Give back, word for word, only the lines from the opening of the records through the one with "solid #2b2b2b;padding:0 0". Pictures stay out.

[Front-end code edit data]
────────────────────────────────────────

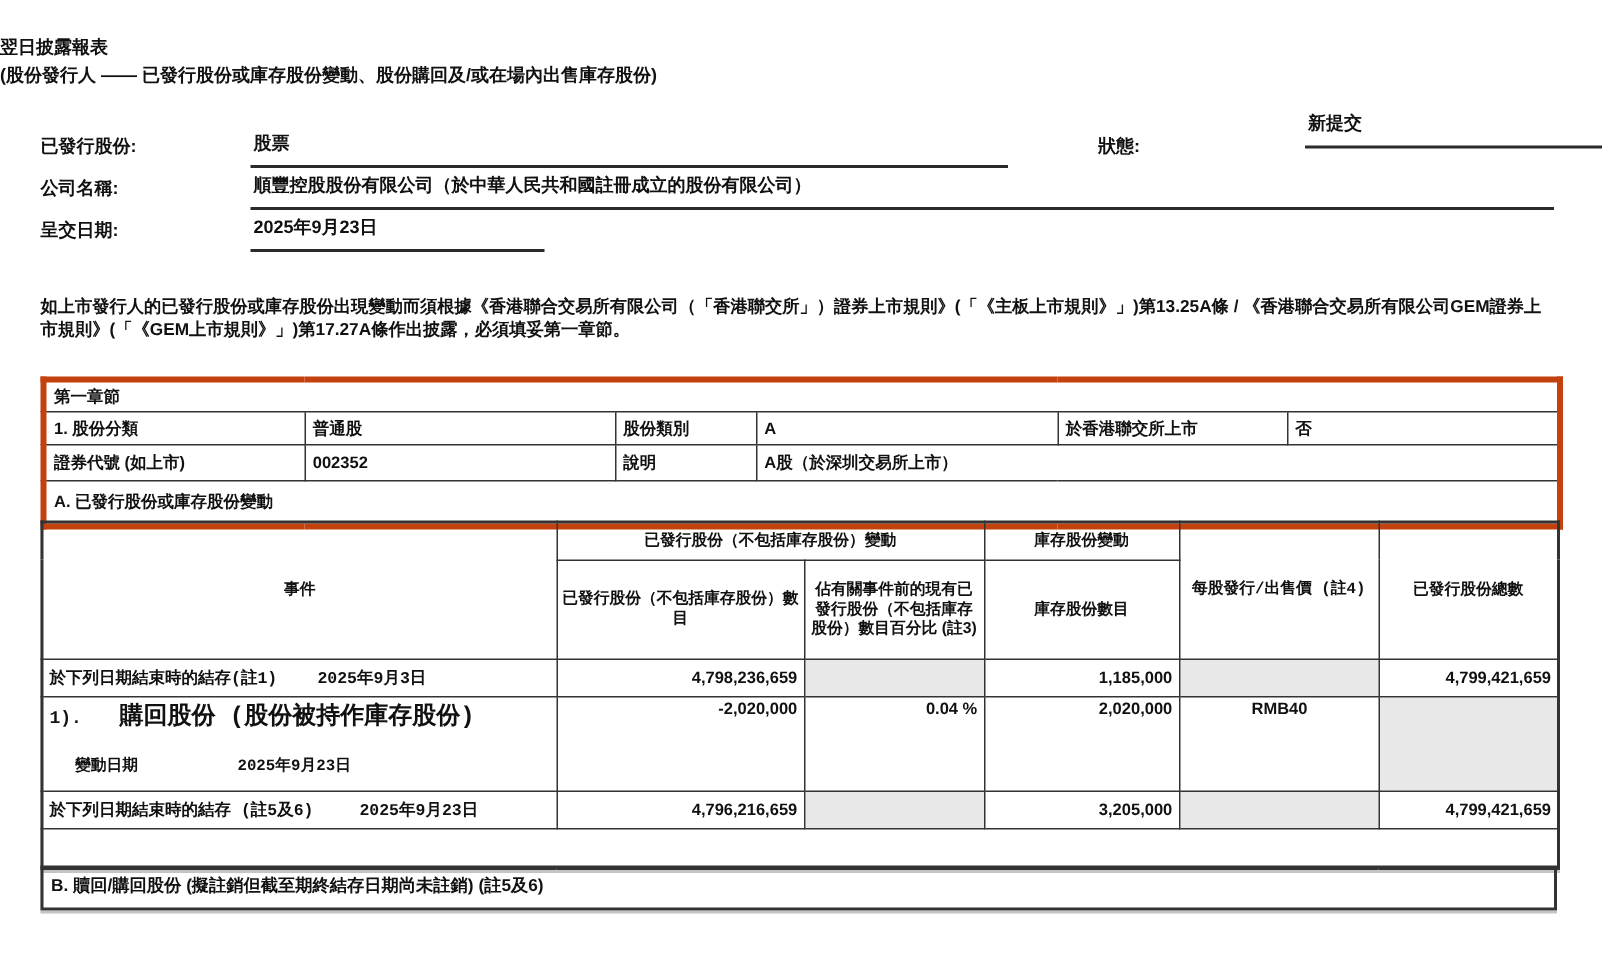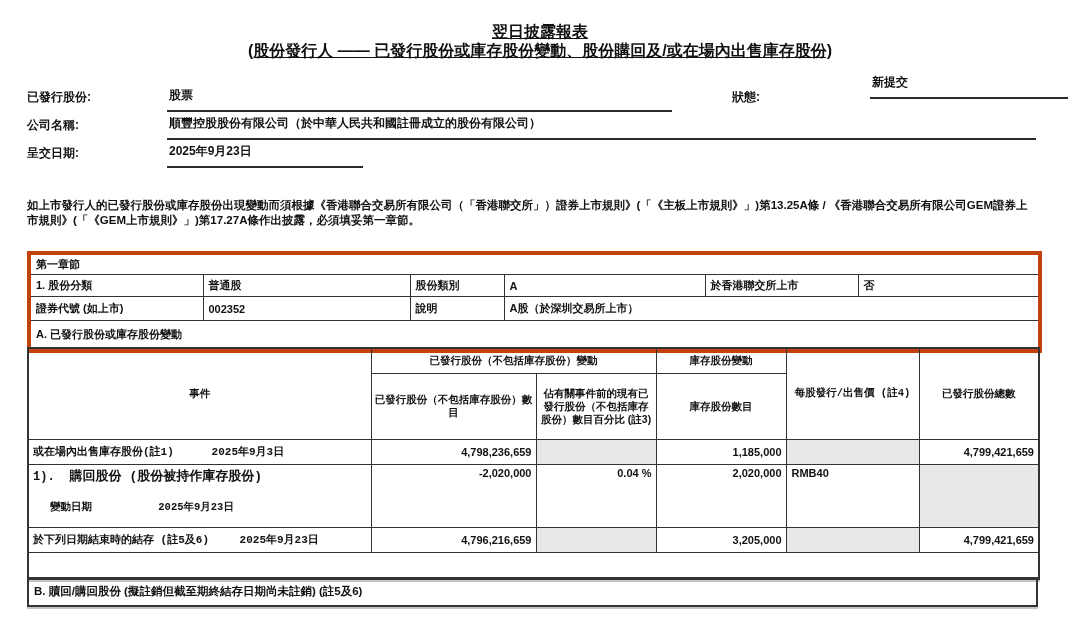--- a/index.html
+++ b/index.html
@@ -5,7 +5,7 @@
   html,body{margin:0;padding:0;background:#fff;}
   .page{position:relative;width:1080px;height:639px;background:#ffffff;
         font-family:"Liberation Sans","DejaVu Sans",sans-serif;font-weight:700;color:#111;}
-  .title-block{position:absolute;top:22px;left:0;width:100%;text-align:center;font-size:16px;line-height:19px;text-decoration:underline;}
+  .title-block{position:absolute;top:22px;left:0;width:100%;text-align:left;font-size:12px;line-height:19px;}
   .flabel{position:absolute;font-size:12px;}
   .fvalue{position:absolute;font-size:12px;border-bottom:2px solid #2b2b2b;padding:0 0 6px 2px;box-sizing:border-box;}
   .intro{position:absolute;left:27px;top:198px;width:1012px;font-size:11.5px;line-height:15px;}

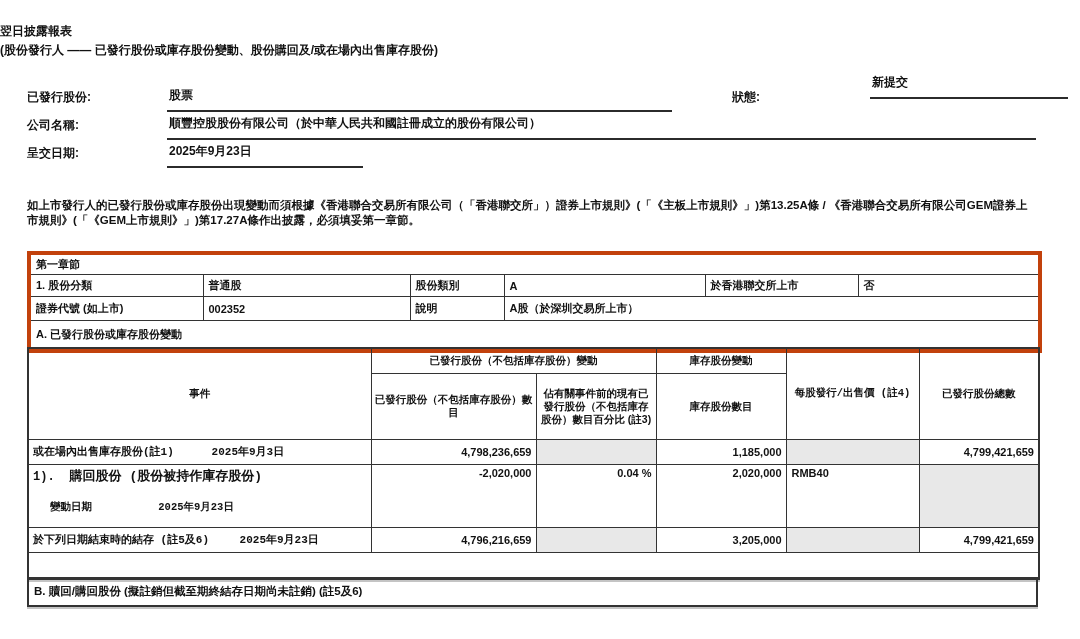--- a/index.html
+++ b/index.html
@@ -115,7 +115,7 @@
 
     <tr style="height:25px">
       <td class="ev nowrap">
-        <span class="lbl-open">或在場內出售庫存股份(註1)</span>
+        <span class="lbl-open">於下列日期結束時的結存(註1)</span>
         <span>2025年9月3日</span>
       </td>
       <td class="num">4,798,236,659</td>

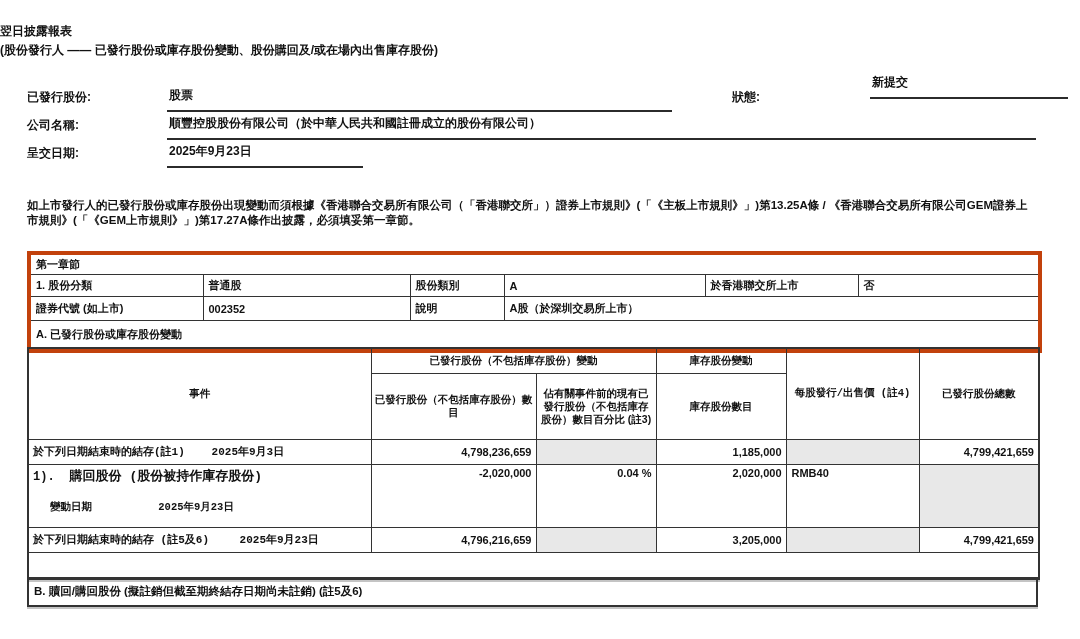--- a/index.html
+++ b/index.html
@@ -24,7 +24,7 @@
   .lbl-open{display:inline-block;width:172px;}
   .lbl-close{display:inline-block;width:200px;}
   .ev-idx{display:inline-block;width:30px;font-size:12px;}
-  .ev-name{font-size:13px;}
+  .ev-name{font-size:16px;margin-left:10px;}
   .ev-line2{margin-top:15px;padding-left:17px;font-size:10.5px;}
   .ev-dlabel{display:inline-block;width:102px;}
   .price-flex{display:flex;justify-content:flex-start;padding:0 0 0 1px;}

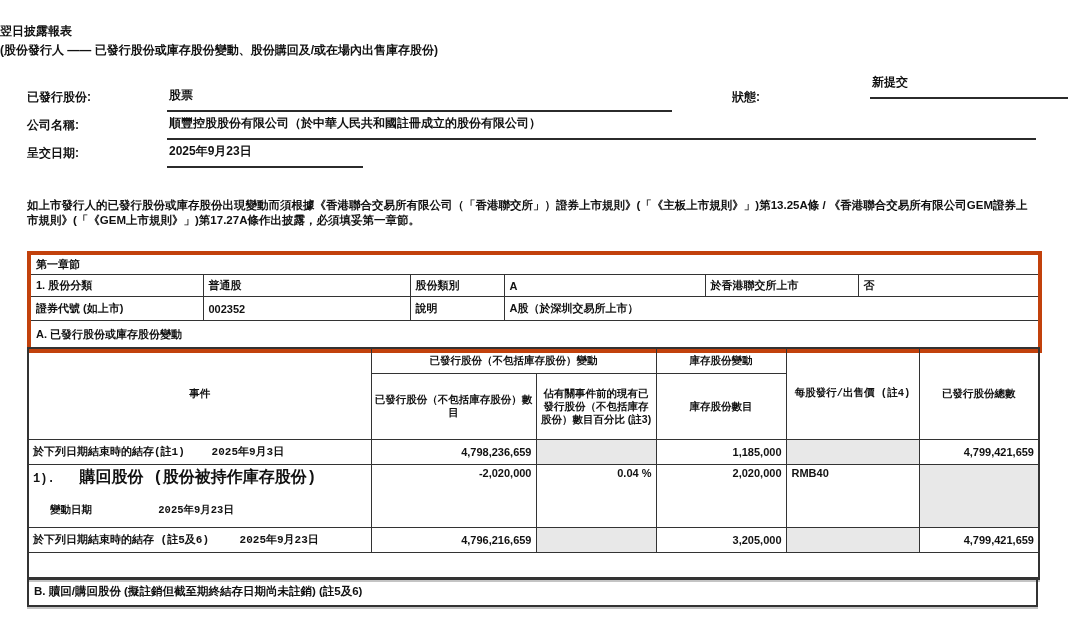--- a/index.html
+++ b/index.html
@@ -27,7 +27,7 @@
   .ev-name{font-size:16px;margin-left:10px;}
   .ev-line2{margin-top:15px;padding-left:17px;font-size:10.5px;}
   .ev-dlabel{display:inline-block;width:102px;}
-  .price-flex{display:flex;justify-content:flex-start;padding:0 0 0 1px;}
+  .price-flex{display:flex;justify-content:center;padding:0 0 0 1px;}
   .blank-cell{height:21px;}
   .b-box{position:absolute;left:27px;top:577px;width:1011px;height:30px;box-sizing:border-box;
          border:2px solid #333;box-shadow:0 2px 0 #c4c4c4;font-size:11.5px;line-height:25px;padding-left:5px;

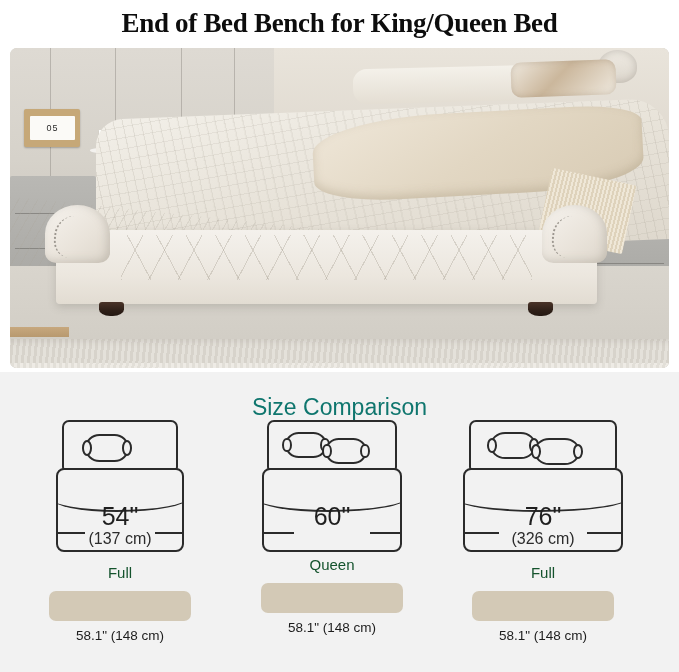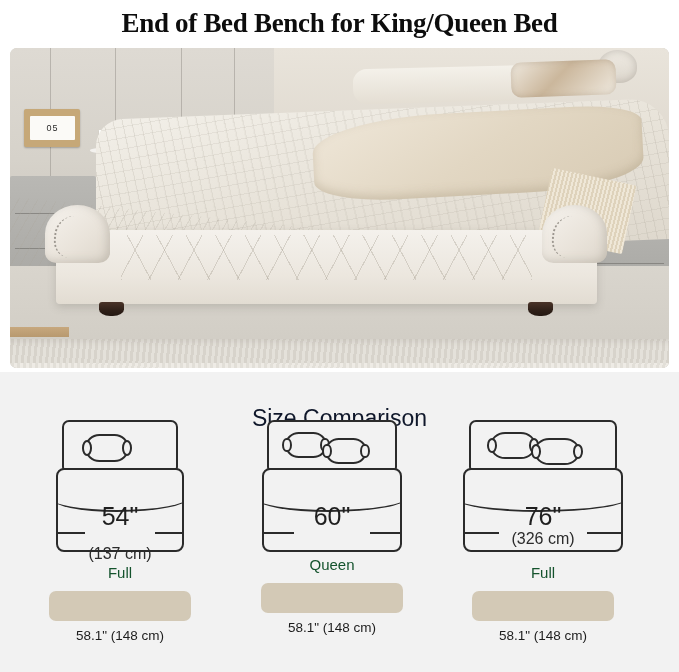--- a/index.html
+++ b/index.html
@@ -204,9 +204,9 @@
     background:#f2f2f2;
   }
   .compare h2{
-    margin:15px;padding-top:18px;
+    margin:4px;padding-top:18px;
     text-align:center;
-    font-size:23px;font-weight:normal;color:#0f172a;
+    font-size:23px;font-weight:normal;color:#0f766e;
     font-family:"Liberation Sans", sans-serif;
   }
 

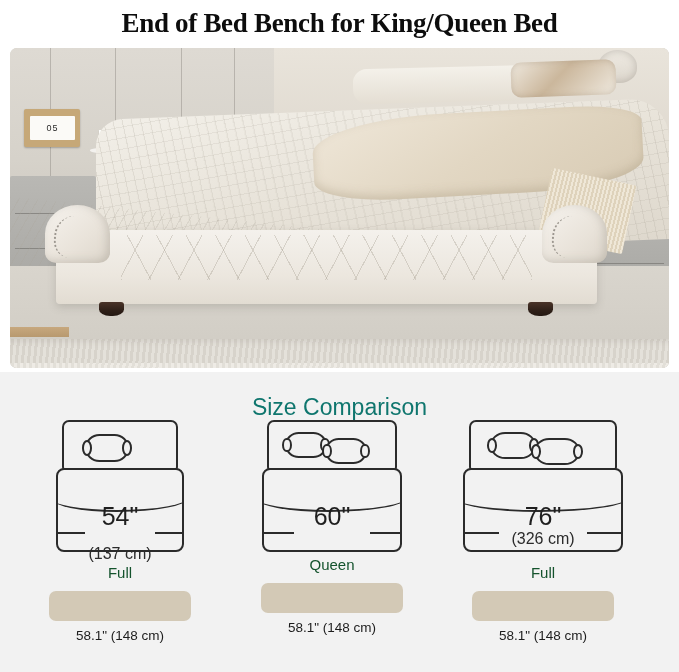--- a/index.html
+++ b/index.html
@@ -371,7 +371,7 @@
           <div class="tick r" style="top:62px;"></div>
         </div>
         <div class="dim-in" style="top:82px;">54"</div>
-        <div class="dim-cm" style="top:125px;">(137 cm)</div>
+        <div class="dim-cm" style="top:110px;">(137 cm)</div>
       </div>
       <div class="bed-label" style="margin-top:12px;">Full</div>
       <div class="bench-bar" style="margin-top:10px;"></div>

────────────────────────────────────────

FINISHED EXERCISE:
--- a/index.html
+++ b/index.html
@@ -5,7 +5,7 @@
   html,body{margin:0;padding:0;background:#fff;}
   .page{position:relative;width:1080px;height:639px;background:#ffffff;
         font-family:"Liberation Sans","DejaVu Sans",sans-serif;font-weight:700;color:#111;}
-  .title-block{position:absolute;top:22px;left:0;width:100%;text-align:center;font-size:16px;line-height:19px;text-decoration:underline;}
+  .title-block{position:absolute;top:22px;left:0;width:100%;text-align:left;font-size:12px;line-height:19px;}
   .flabel{position:absolute;font-size:12px;}
   .fvalue{position:absolute;font-size:12px;border-bottom:2px solid #2b2b2b;padding:0 0 6px 2px;box-sizing:border-box;}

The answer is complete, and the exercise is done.